Image de couverture: 

2- L’Aïta, acte de résistance

Si l’Aïta trouve ses origines dans les variations climatiques et saisonnières, elle est aussi le miroir d’une résistance : résistance aux préjugés, (l’Aïta représentée comme un chant de la « populace » et des bas-fonds), résistance à l’absolutisme de certains caïds qui voulaient assujettir les tribus. Les femmes ont été les premières à monter au créneau pour faire face à ces derniers. L’exemple de Kharboucha peut être élevé au rang de mythe. Kharboucha de son vrai nom Hadda El Ghiatia, est issue de la tribu de Ouled Zid, région de Safi. C’est une insoumise née. Elle tint tête au caïd Aïssa Ben Omar. Humilié, ce dernier se vengea de cet affront en massacrant toutes les femmes. Chikha Kharboucha dénonça ouvertement dans des chansons au ton frontal sa barbarie et son comportement sanguinaire. Elle lança un appel aux hommes pour prendre les armes et se venger des méfaits du Caïd. La fin tragique de Kharboucha restera un épilogue légendaire des plus douloureux : pour la faire taire à jamais, le caïd Aïssa Ben Omar l’invita à animer une soirée chez lui.

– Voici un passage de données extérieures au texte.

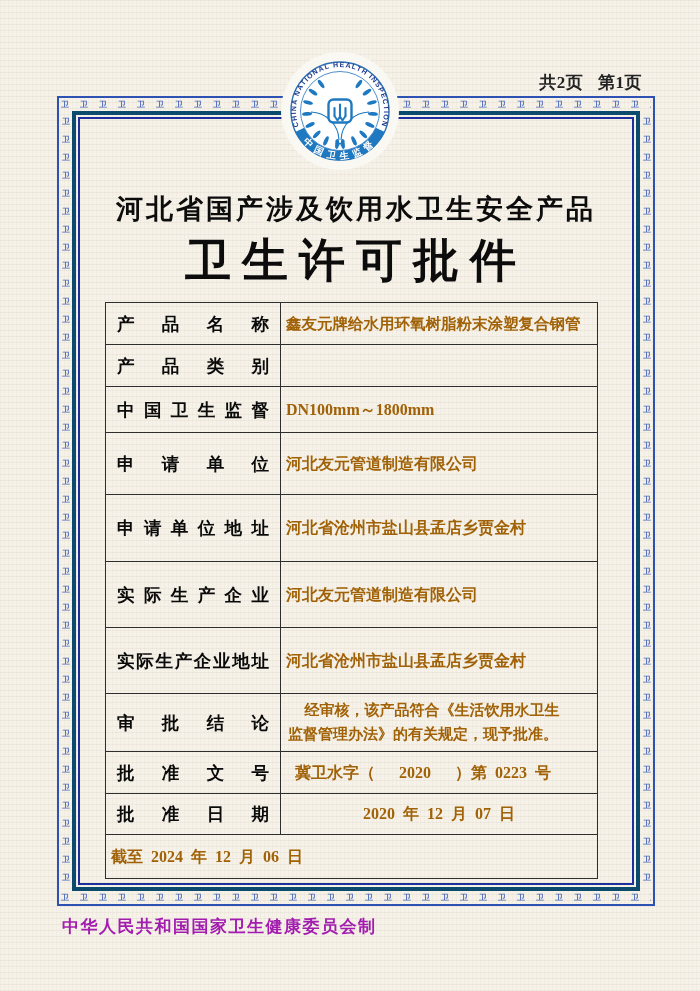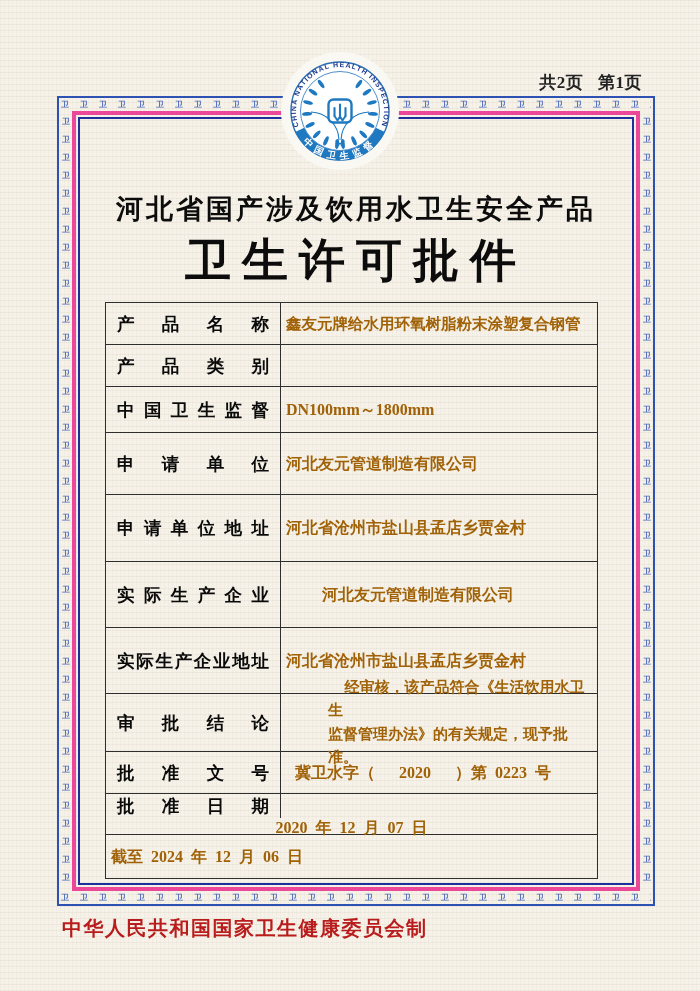--- a/index.html
+++ b/index.html
@@ -23,7 +23,7 @@
   .band.top{top:0;} .band.bottom{bottom:0;}
   .band.v{top:13px;bottom:13px;width:13px;writing-mode:vertical-rl;text-orientation:upright;line-height:13px;}
   .band.left{left:0;} .band.right{right:0;}
-  .inner{position:absolute;inset:13px;border:4px solid #ec4899;}
+  .inner{position:absolute;inset:13px;border:4px solid #0c4a6e;}
   .inner2{position:absolute;inset:2px;border:2px solid #1c2f9c;}
 
   

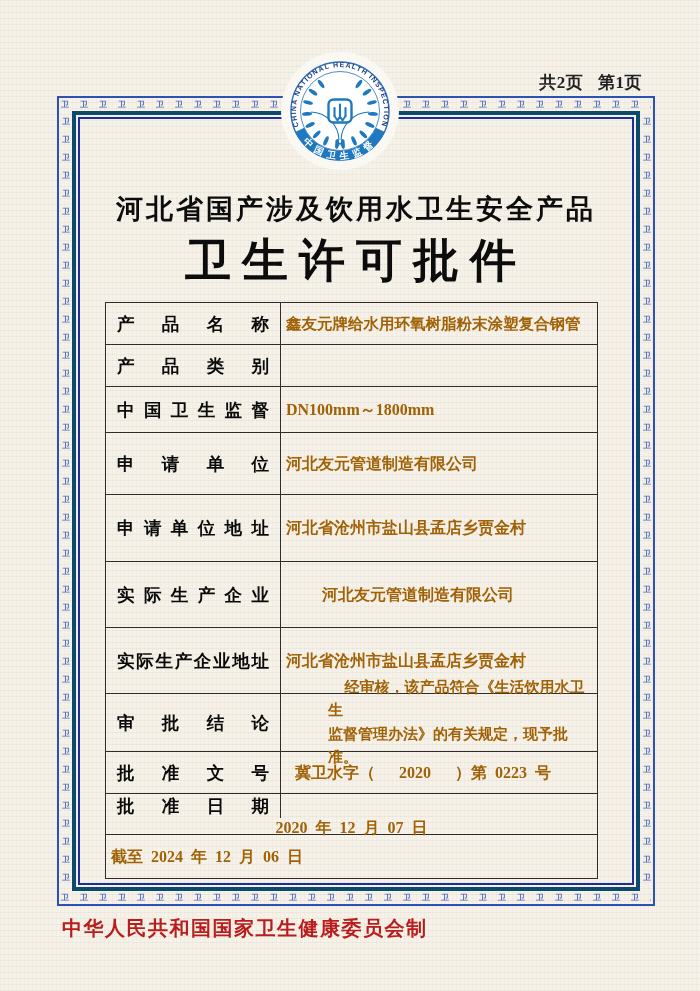--- a/index.html
+++ b/index.html
@@ -37,7 +37,7 @@
   .trow:first-child{border-top:none;}
   .trow:nth-child(1){height:41px;}  .trow:nth-child(2){height:42px;}
   .trow:nth-child(3){height:46px;}  .trow:nth-child(4){height:62px;}
-  .trow:nth-child(5){height:67px;}  .trow:nth-child(6){height:66px;gap:36px;}
+  .trow:nth-child(5){height:67px;}  .trow:nth-child(6){height:66px;}
   .trow:nth-child(7){height:66px;}  .trow:nth-child(8){height:58px;}
   .trow:nth-child(9){height:42px;}  .trow:nth-child(10){height:41px;flex-direction:column;}
   .trow:nth-child(11){height:44px;}

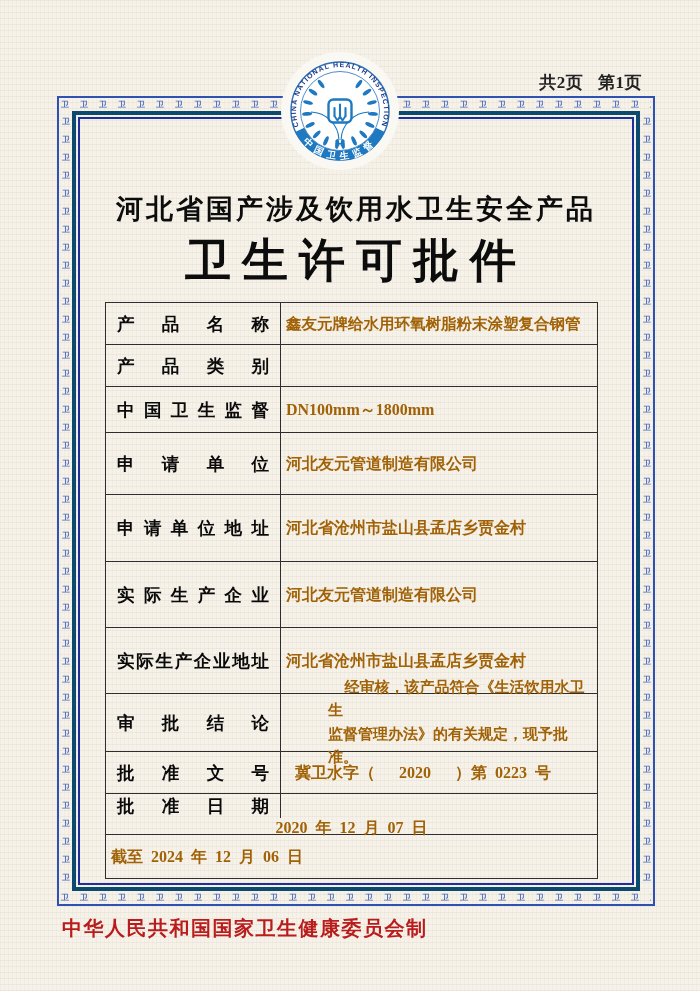--- a/index.html
+++ b/index.html
@@ -49,7 +49,7 @@
   .tvalue.center{justify-content:center;padding-left:0;}
   .tvalue.doc-number{padding-left:14px;text-align:right;}
   .tvalue.conclusion{font-size:15px;line-height:1.55;}
-  .tvalue.conclusion .para{text-indent:1.1em;padding-left:2px;margin-left:40px;}
+  .tvalue.conclusion .para{text-indent:1.1em;padding-left:2px;}
 
   
   .halo{position:absolute;left:281px;top:52px;width:118px;height:118px;border-radius:50%;

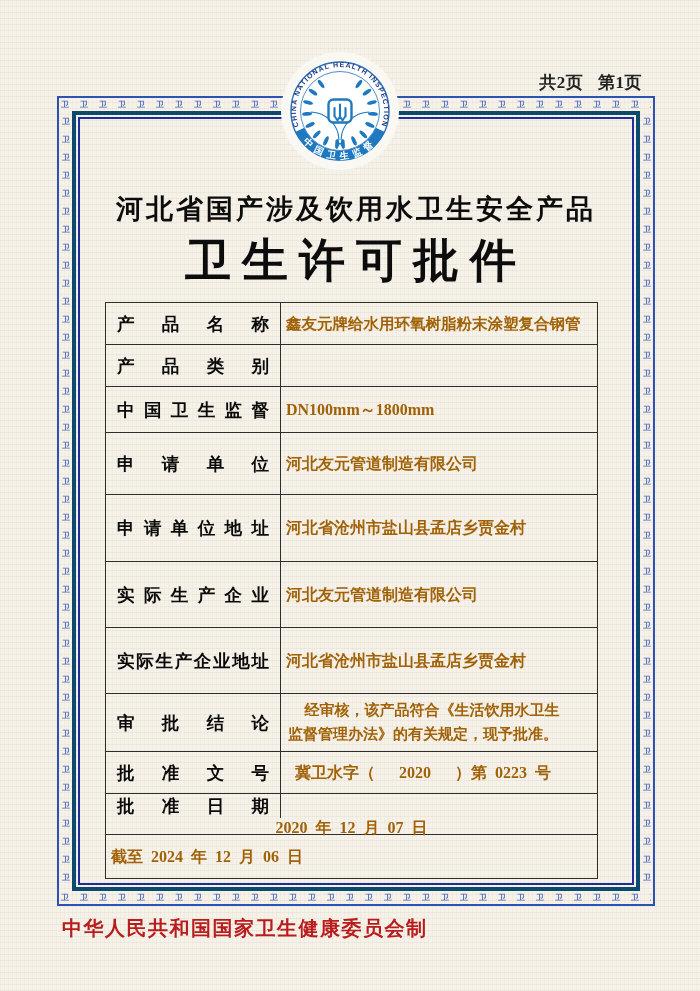--- a/index.html
+++ b/index.html
@@ -39,7 +39,7 @@
   .trow:nth-child(3){height:46px;}  .trow:nth-child(4){height:62px;}
   .trow:nth-child(5){height:67px;}  .trow:nth-child(6){height:66px;}
   .trow:nth-child(7){height:66px;}  .trow:nth-child(8){height:58px;}
-  .trow:nth-child(9){height:42px;}  .trow:nth-child(10){height:41px;flex-direction:column;}
+  .trow:nth-child(9){height:42px;}  .trow:nth-child(10){height:41px;}
   .trow:nth-child(11){height:44px;}
   .tlabel{width:175px;flex:none;border-right:1px solid #2e2e2e;display:flex;align-items:center;box-sizing:border-box;}
   .tlabel .jt{display:block;width:100%;padding:0 11px;font-size:17.5px;font-weight:bold;color:#0a0a0a;

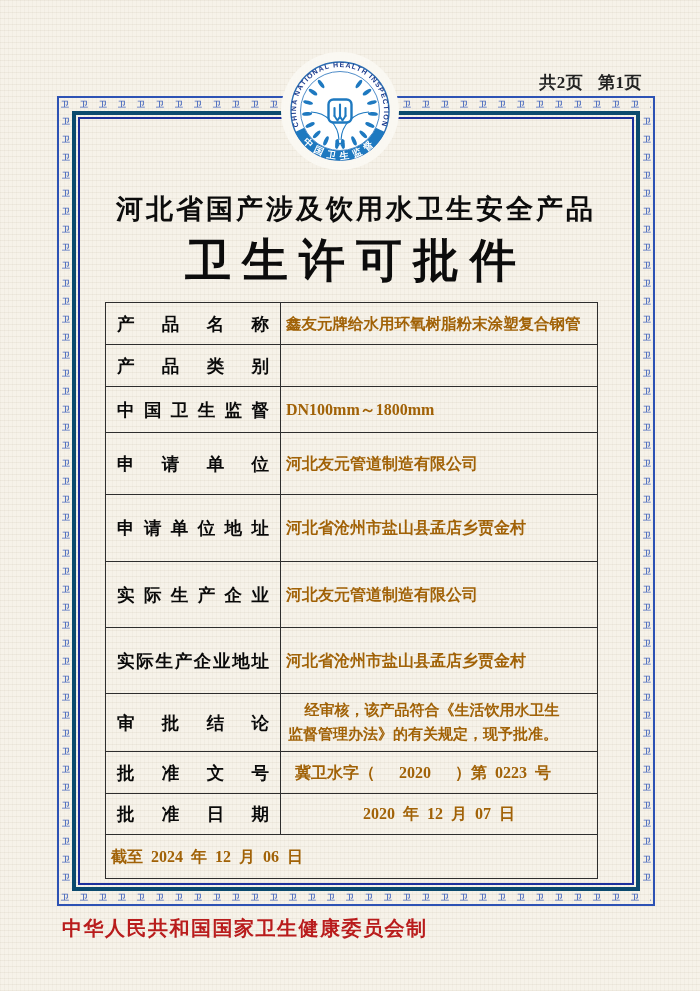--- a/index.html
+++ b/index.html
@@ -56,7 +56,7 @@
         background:#faf8f2;z-index:2;}
   .emblem{position:absolute;left:290px;top:61px;width:100px;height:100px;z-index:3;}
 
-  .footer{position:absolute;left:62px;top:915px;font-size:20px;font-weight:bold;letter-spacing:1.5px;color:#b91c1c;}
+  .footer{position:absolute;left:62px;top:915px;font-size:17px;font-weight:bold;letter-spacing:1.5px;color:#a21caf;}
 </style>
 </head>
 <body>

Loin d’avoir peur, elle interpréta sa fameuse chanson « Kharboucha ». A la fin, le caïd ordonna de l’emmurer vivante. Dans le registre de l’Aïta, la chanson « Kharboucha » restera un cri de rage contre l’arbitraire de la féodalité et un hymne à la femme. Si L’Aïta est un art féminin de la guerre, elle est également un art de l’amour. En cela elle prolonge le registre poétique, érotique et bachique. Les voix fortes et emblématiques dans ce registre sont Fatna Bent El Houssine, Hajja Hammounia, Hadda Ouakki, Bouchaïb Bidaoui, et bien évidemment Khadija Margoum et Khadija Bidaouia. Des points communs se donnent en partagent dans le parcours et le destin de ces chikhates : le joug paternel voire patriarcal, l’asservissement, la soif de liberté, la fugue et la découverte de l’univers de la musique etc… Ce genre d’histoire où se mêlent fatalité et hasard est commun à de nombreuses chikhates, telle Hadda Ouakki, Hajja Hammounia, et plus près de nous, Najat Aatabou ou Daoudia.